2.7. Statistical Analysis

Continuous variables are expressed as mean ± standard deviation or median plus interquartile range as appropriate; categorical variables are expressed as percentages. The Student’s t-test or the Mann–Whitney U test, as appropriate, was used for comparisons of two independent samples. Categorical variables were compared using the chi-square test or Fisher’s exact test. A p-value < 0.05 was considered statistically significant.

2.8. Sample Size

No comparison of IR-tacrolimus vs. LCPT with post-transplant glucose metabolic alterations as the primary endpoint has been conducted. Therefore, we planned a pilot study aimed at detecting a reduction of the composite of PTDM plus PreDM from the reported 52% three months after transplantation [2] to 20%. For a single-sided alpha of 0.05 and beta of 0.8, 27 patients per arm should be included. For this exploratory trial, we performed a per-protocol analysis.

2.9. Safety

Adverse events were monitored systematically and continuously. Serious adverse events were defined according to the International Conference on Harmonisation’s Guideline for Clinical Safety Data Management. Treatment-emergent severe and non-severe side effects were recorded and reported to the Pharmacovigilance Unit of the Hospital Universitario de Canarias.
Major safety variables included the biopsy-proven acute rejection rate, patient and graft survival, eGFR, and proteinuria.

3. Results

3.1. Patient Disposition

Figure 1 illustrates the patients’ disposition. A total of 62 patients were randomized, with 10 patients subsequently excluded (three from the IR-Tac group and seven from the LCPT group). The most common reason for exclusion was a violation of the immunosuppression protocol. Ultimately, 52 patients completed the study, with 27 in the IR-Tac group and 25 in the LCPT group.

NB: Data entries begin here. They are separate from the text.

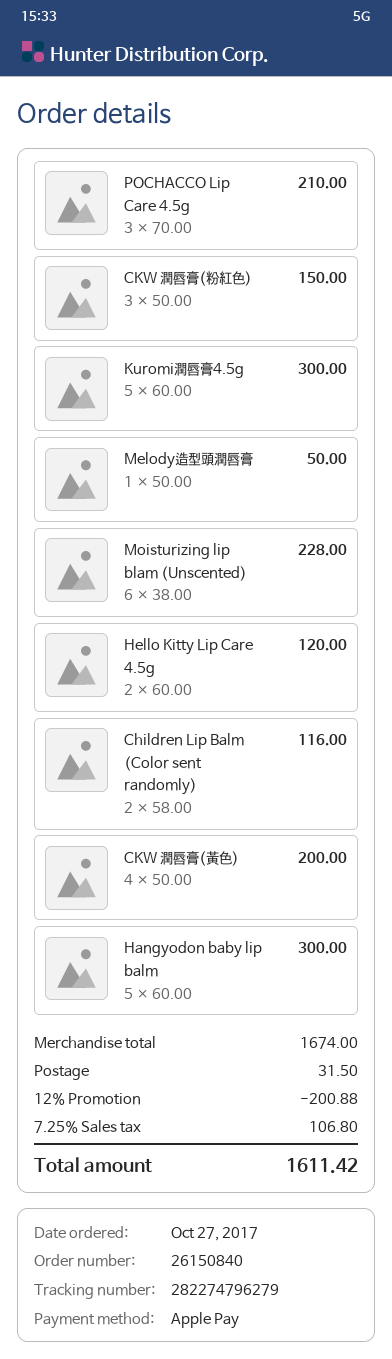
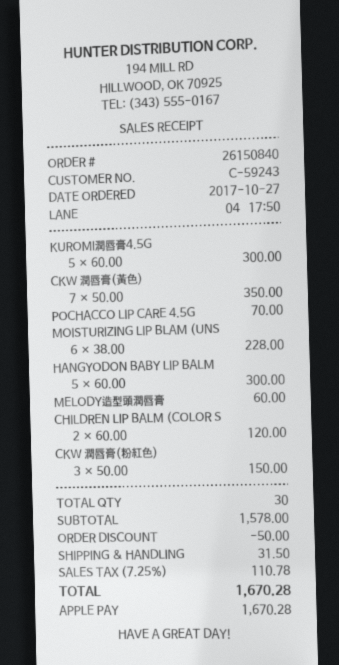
POCHACCO Lip Care 4.5g: 3 x 70.00 = 210.00 -> 1 x 70.00 = 70.00
Melody造型頭潤唇膏: 1 x 50.00 = 50.00 -> 1 x 60.00 = 60.00
Hello Kitty Lip Care 4.5g: 2 x 60.00 = 120.00 -> none
Children Lip Balm (Color sent randomly): 2 x 58.00 = 116.00 -> 2 x 60.00 = 120.00
CKW 潤唇膏(黃色): 4 x 50.00 = 200.00 -> 7 x 50.00 = 350.00
subtotal: 1674.00 -> 1578.00
discount: 200.88 -> 50.00
tax: 7.25% = 106.80 -> 7.25% = 110.78
total: 1611.42 -> 1670.28

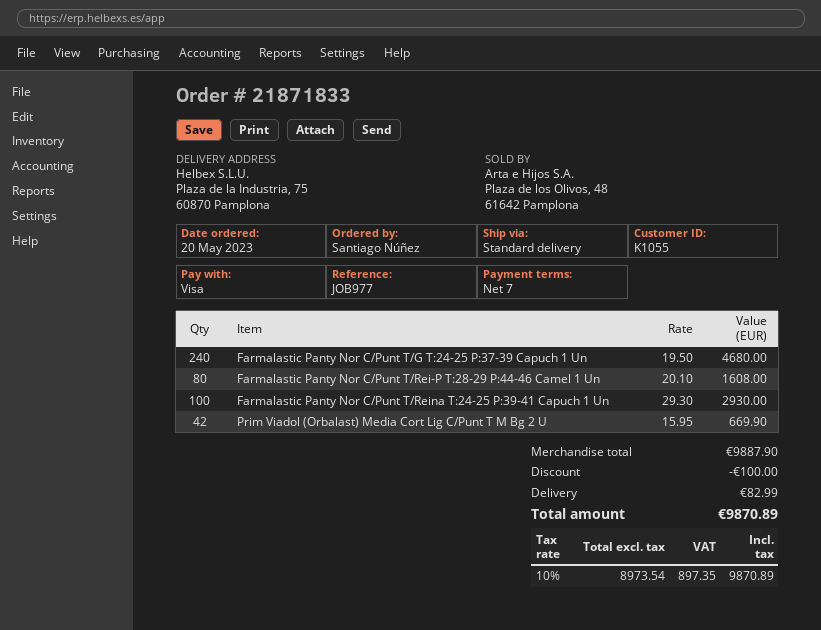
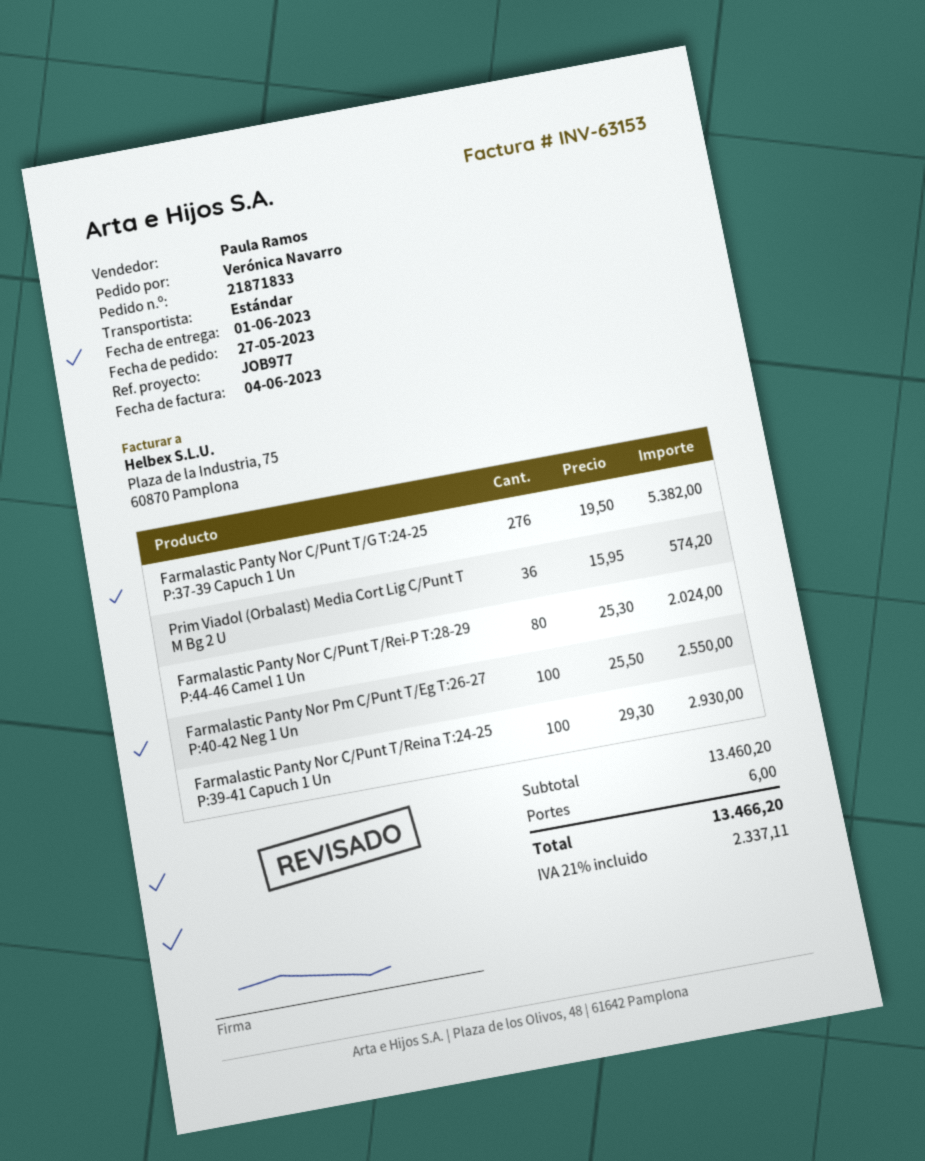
order date: 2023-05-20 -> 2023-05-27
ordered by: Santiago Núñez -> Verónica Navarro
Farmalastic Panty Nor C/Punt T/G T:24-25 P:37-39 Capuch 1 Un: 240 x 19.50 = 4680.00 -> 276 x 19.50 = 5382.00
Farmalastic Panty Nor C/Punt T/Rei-P T:28-29 P:44-46 Camel 1 Un: 80 x 20.10 = 1608.00 -> 80 x 25.30 = 2024.00
Prim Viadol (Orbalast) Media Cort Lig C/Punt T M Bg 2 U: 42 x 15.95 = 669.90 -> 36 x 15.95 = 574.20
Farmalastic Panty Nor Pm C/Punt T/Eg T:26-27 P:40-42 Neg 1 Un: none -> 100 x 25.50 = 2550.00
subtotal: 9887.90 -> 13460.20
discount: 100.00 -> none
shipping: 82.99 -> 6.00
tax: 10% = 897.35 -> 21% = 2337.11
total: 9870.89 -> 13466.20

3.2. Baseline Demographics of Recipients and Donors

Table 1 presents the baseline characteristics of recipients and donors in the two study groups. Variables associated with PTDM risk were balanced between the groups, except for BMI, which was higher in the IR-Tac group by chance. Delayed graft function was significantly more common in the IR-Tac group regardless of age, cold ischemia time, donor type (Table 1), or the use of r-ATG for induction (22.2% of patients in the IR-Tac group and 12% in the LCPT group (p = 0.5)).

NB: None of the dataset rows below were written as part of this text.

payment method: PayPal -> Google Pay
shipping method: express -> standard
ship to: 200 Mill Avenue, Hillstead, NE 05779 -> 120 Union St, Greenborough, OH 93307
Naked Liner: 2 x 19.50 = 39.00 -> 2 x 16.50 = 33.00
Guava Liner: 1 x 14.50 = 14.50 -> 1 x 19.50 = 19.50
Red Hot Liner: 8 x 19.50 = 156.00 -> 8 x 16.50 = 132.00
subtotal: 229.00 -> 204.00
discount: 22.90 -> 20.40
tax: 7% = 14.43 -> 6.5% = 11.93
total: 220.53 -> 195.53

3.3. Post-Transplant Evolution and Other Outcomes at the End of the Study

As shown in Table 2, three cases of biopsy-proven acute rejection were observed in the IR-Tac group, while there were none in the LCPT group. Consequently, the cumulative corticosteroid dose at the end of the study was significantly higher in the IR-Tac group. CMV and BKV infections were comparable between the groups. Due to the lower incidence of delayed graft function (DGF) in the LCPT group (Table 1), the estimated glomerular filtration rate (eGFR) at one and two months was significantly higher in the LCPT group (Table 2). Although differences at 3 months did not reach statistical significance, the mean measured GFR was 6.2 mL/min higher in the LCPT arm (Table 2). Proteinuria levels were comparable between the groups. At the end of the study, there was a trend toward lower weight gain in the IR-Tac group (Table 2). Lipid levels, blood pressure, and magnesium levels were similar between the groups. None of the included patients lost their grafts, and all survived.

3.4. Tacrolimus Exposure

Tacrolimus trough levels were similar throughout the study in both groups, except at 3 months when they were higher in the LCPT group (Table 3). At this time point, a higher proportion of patients in the LCPT group exhibited tacrolimus levels above the target range (7.4% vs. 40%; p = 0.005). Two cases of biopsy-proven acute reversible tacrolimus-related nephrotoxicity were observed in the LCPT group, while none were observed in the IR-Tac group (Table 2).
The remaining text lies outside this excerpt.